In the entries that follow, how many lines hold "none"? Nothing but the number is expected.
---*---
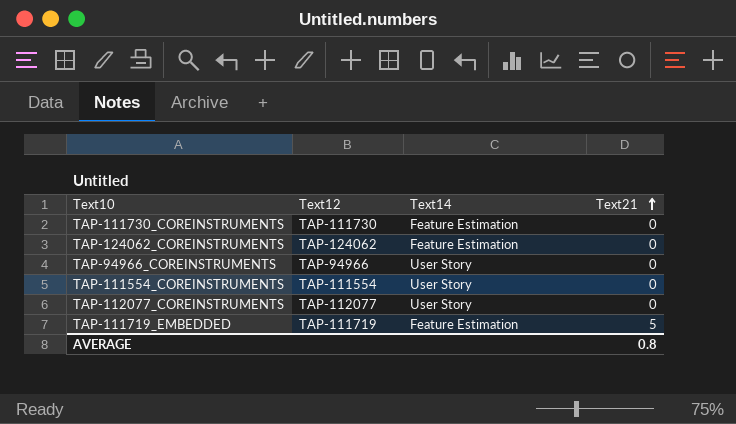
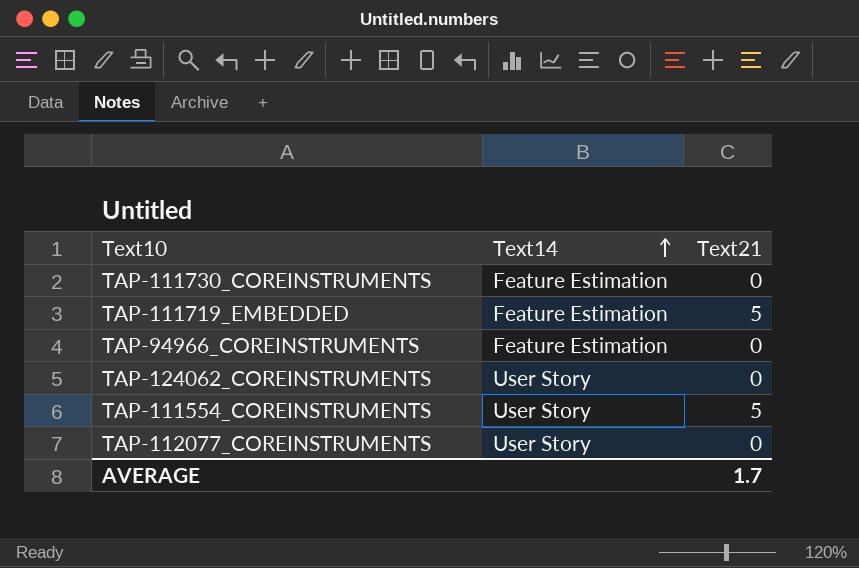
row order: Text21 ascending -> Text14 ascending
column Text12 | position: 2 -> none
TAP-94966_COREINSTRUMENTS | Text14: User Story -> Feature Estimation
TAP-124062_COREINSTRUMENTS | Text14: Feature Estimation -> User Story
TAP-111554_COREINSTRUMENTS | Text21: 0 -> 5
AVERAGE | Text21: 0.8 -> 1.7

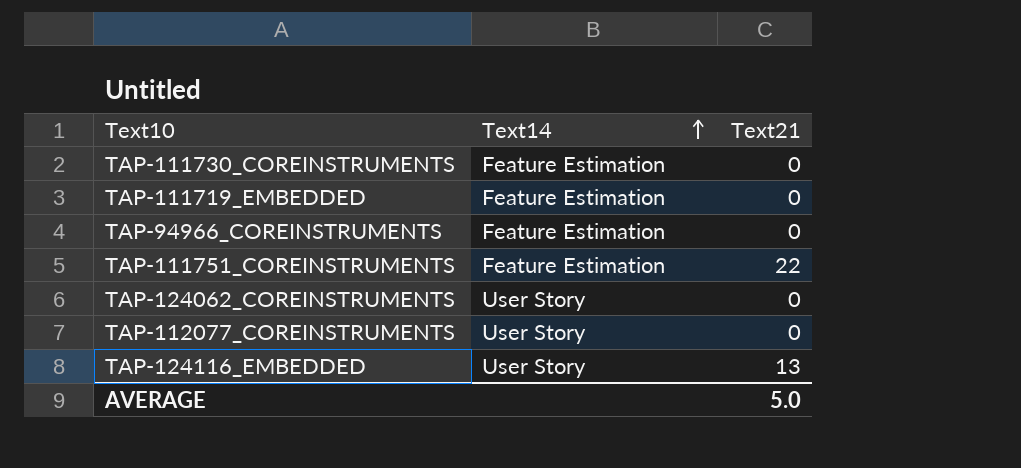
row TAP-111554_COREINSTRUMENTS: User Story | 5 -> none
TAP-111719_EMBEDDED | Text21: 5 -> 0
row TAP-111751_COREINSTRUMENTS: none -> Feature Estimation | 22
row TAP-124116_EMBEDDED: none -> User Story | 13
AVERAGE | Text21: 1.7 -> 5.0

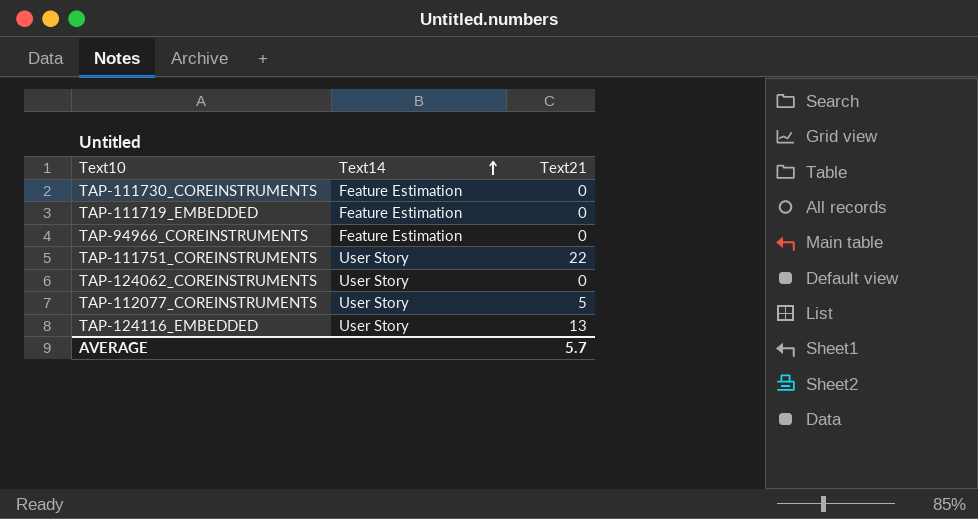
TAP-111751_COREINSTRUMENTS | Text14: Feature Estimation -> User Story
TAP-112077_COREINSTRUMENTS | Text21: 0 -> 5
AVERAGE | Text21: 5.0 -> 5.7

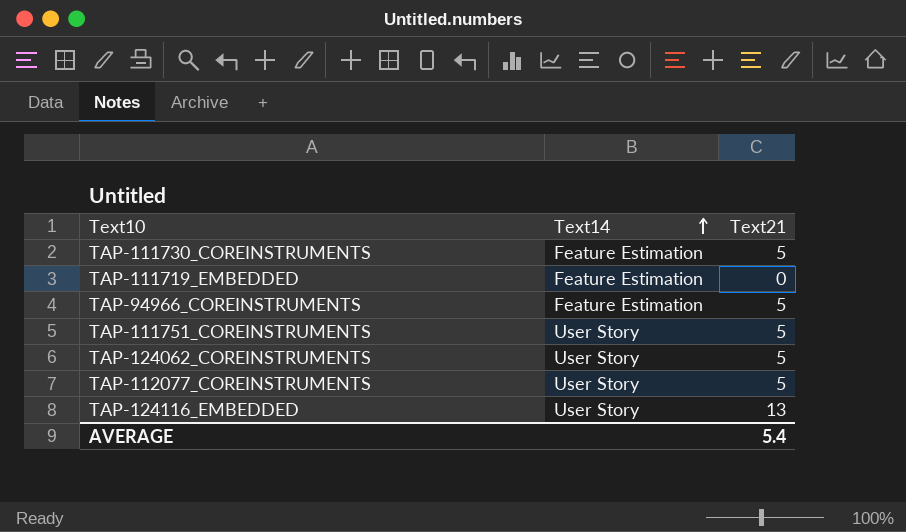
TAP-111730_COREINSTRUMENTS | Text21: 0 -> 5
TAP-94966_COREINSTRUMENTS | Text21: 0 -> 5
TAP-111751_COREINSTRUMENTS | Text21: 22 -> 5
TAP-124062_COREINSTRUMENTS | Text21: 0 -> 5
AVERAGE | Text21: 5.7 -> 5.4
---*---
Response to this task =
4